Baru-baru ini saya lihat foto-foto mantan ibu-ibu dan termasuk ketua
Darmawanitanya (istri Gubernur) di gedung PKK. Foto istri gubernur
periode dulu-dulu tidak ada yang pakai jilbab. Ada yang pakai
selendang. Ada yang cukup selempang di bahu saja. Yang pakai jilbab
justru Marlinda (Istri Gubernur Abdullah Puteh yang sekarang di
penjara karena kasus korupsi), karena zaman Abdullah Puteh jadi
gubernur SI diterapkan.
Sekarang ada lukisan baru di Pendopo Gubernur. Laksamana Keumala
Hayati dengan pasukan Inong baleenya lagi berperang (memakai pedang)

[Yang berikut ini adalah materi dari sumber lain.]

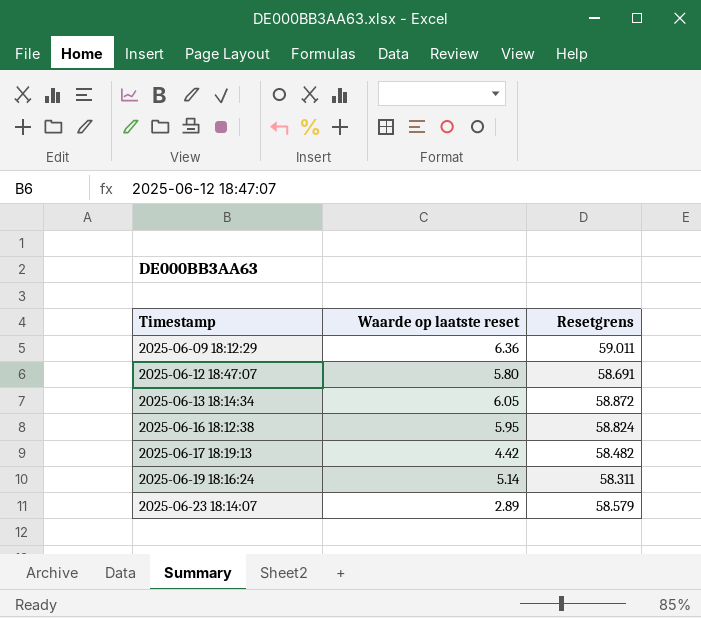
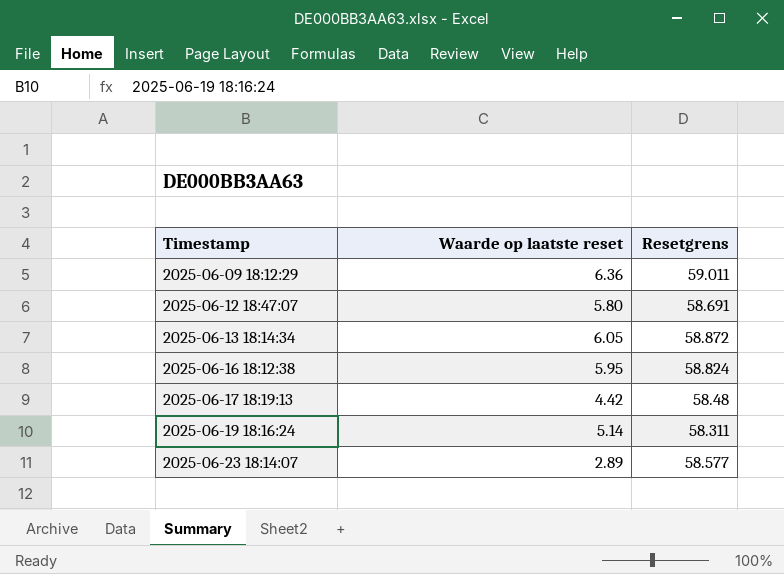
2025-06-17 18:19:13 | Resetgrens: 58.482 -> 58.48
2025-06-23 18:14:07 | Resetgrens: 58.579 -> 58.577

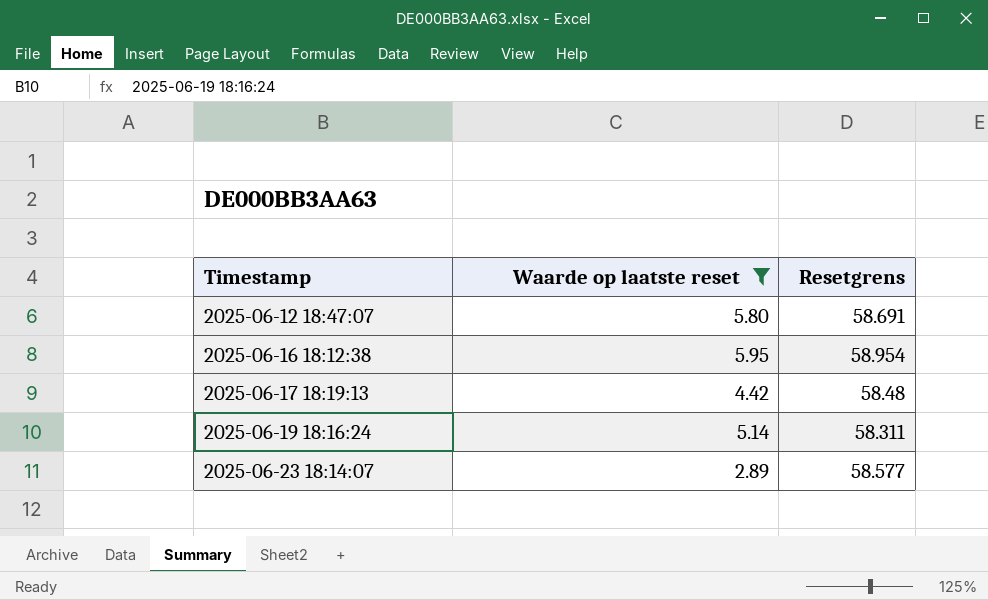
filter: none -> Waarde op laatste reset <= 5.95
2025-06-16 18:12:38 | Resetgrens: 58.824 -> 58.954

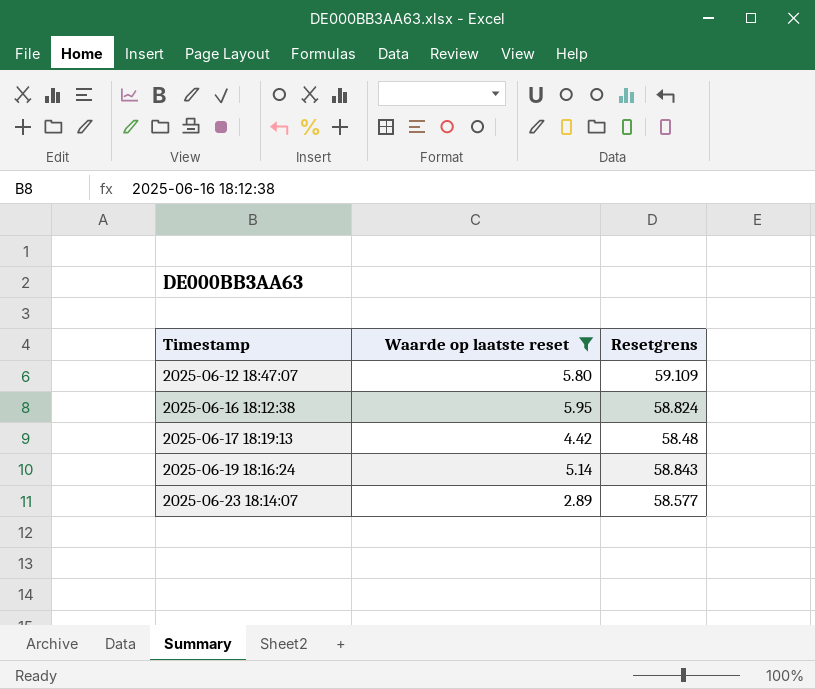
2025-06-12 18:47:07 | Resetgrens: 58.691 -> 59.109
2025-06-16 18:12:38 | Resetgrens: 58.954 -> 58.824
2025-06-19 18:16:24 | Resetgrens: 58.311 -> 58.843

berhadapan dengan Belanda. Yang cukup memprihatinkan saya, lukisan
itu menggambarkan peristiwa terjadi yang di abad 16. Anehnya sudah
berjilbab. Tentu bisa ditebak bukan? Saya yakin Keumalahayati
aslinya tidak berjilbab. Tetapi kenapa di lukisan itu dijilbapin.
Mengerikan, penghapusan sejarah.
Sekarang, kalau polisi Syariah lagi razia jilbab, sangat sering
perempuan yang memakai celana panjang (terutama jean) ditangkap,
walaupun dia menggunakan jilbab yang lebar. Saya pernah melihat
langsung ketika razia di kota Meulaboh. Pernah juga mendengar
testimoni seorang mahasiswi Fakultas Hukum dalam sebuah worskop. Ia
sangat marah. Gara-gara razia jilbab, dia terlambat mengikuti ujian.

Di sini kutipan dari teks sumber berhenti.